Tuesday, August 31, 2021

His Church of No Church by C.L. Liedekev

My friend Buck
had hairy fists,
a sausage of fingers, a bottle
that dangles like prey in talon.
A desperate grasp,
as winter invades the room,
presses its change
into everything it touches.
Uniform in its weight,
its breath as screed. It was
the leather jacket of his life.

He always pushed
shots and liquid acid, black outline
charcoals of cityscapes
and anger, crux of Frank Miller
as reference point, as the
horizon, constant escape.
Sometimes night-time slips
its harness pushes headlong
into an open plot point,
into the crescendo of lust,
of laughing and destination
as the broken tip of the knife.

He did not know he was a church,
a church of no church, a choir
of voices stapled open in gravel
and grave light.
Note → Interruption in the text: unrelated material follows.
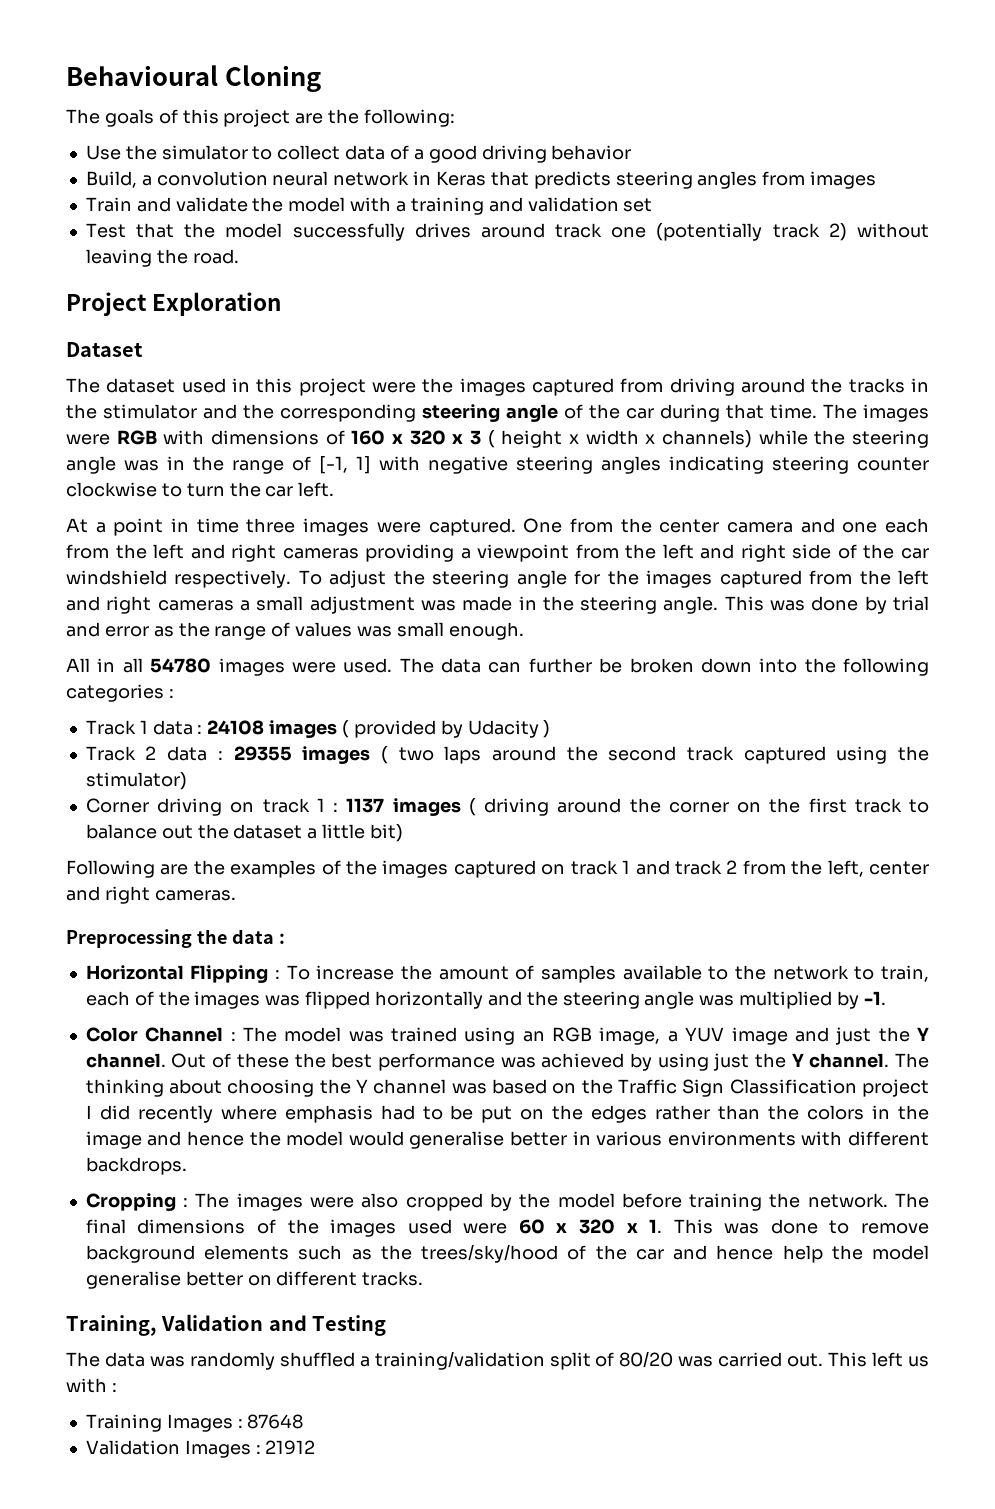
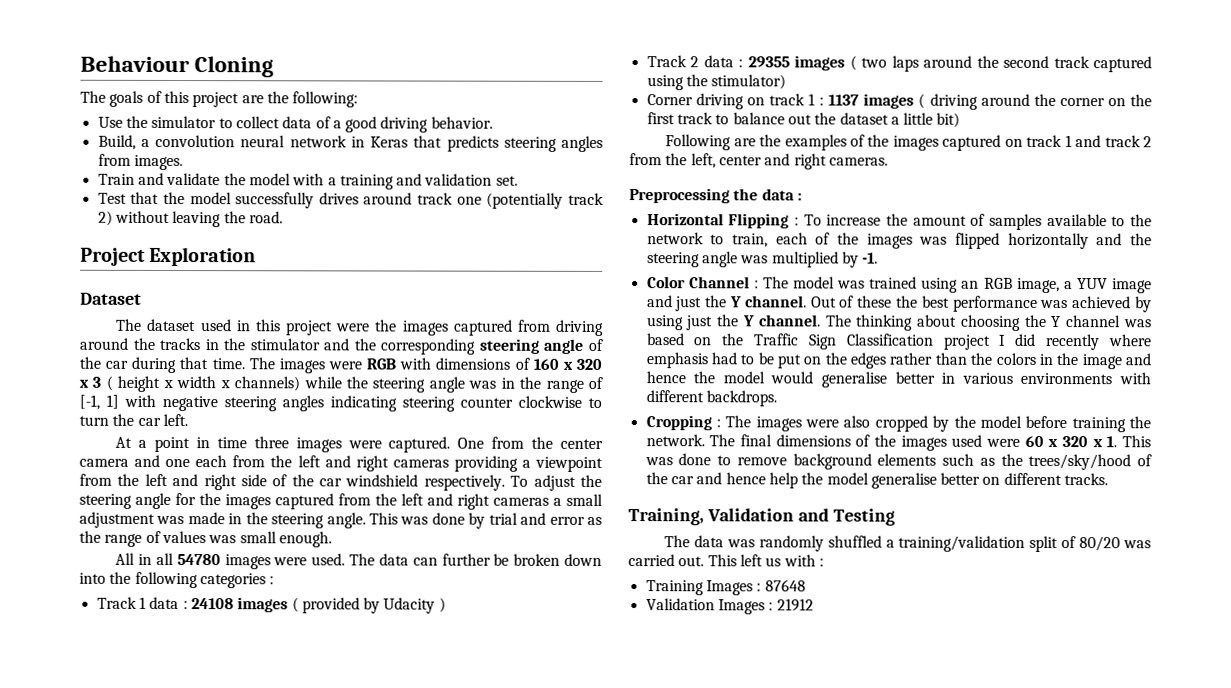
[66,65,218,86] Behavioural -> [80,55,190,73] Behaviour
[551,145,632,160] behavior -> [430,116,493,129] behavior.
[810,171,877,189] images -> [133,154,183,171] images.
[623,198,653,212] set -> [495,175,518,186] set.

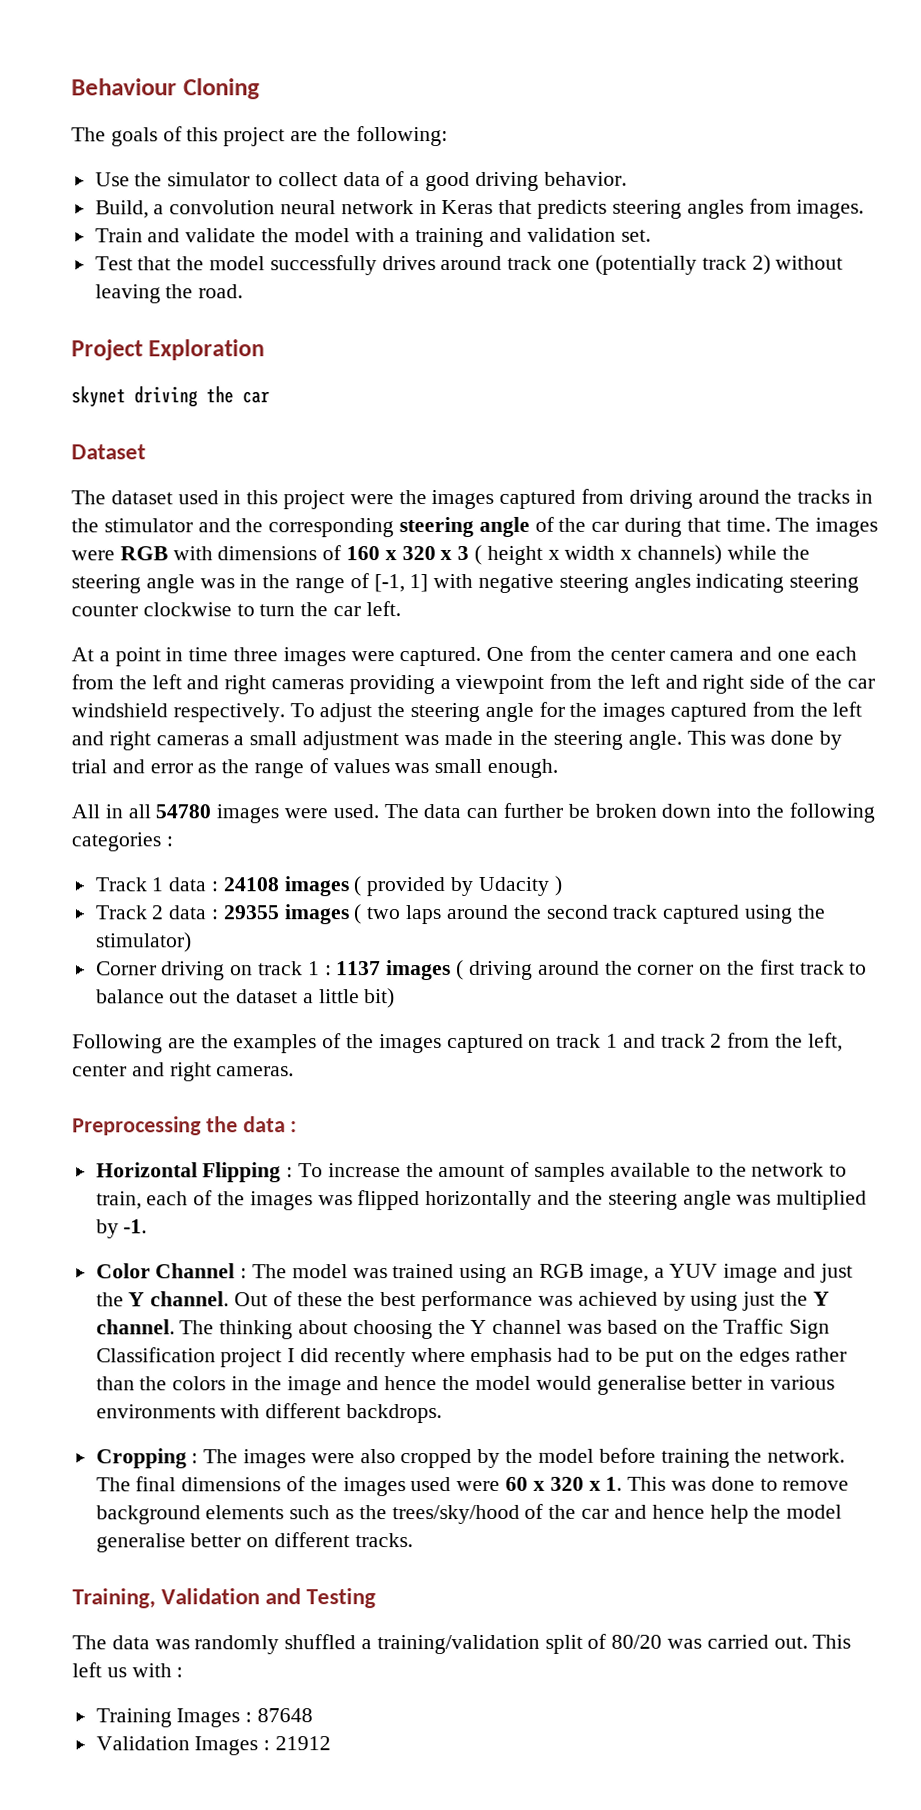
(257, 256) none -> [71,386,270,408] // skynet driving the car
A fading baseline
settled along his teeth, placed
a note on each word, as he would
preach of anarchy and riot, of
confrontation as the art form,
of the moment the booze slips
its bonds, down his throat,
and opens my tiny life to possibilities.




C.L. Liedekev is a writer/propagandist who lives in Conshohocken, PA with his real name, wife, and children. He attended most of his life in the Southern part of New Jersey. His work has been published in such places as Humana Obscura, Red Fez, Open Skies Quarterly, River Heron Review, Vita Brevis, amongst others. His real goal is to make the great Hoboken poet/exterminator Jack Wiler proud. So far, so good.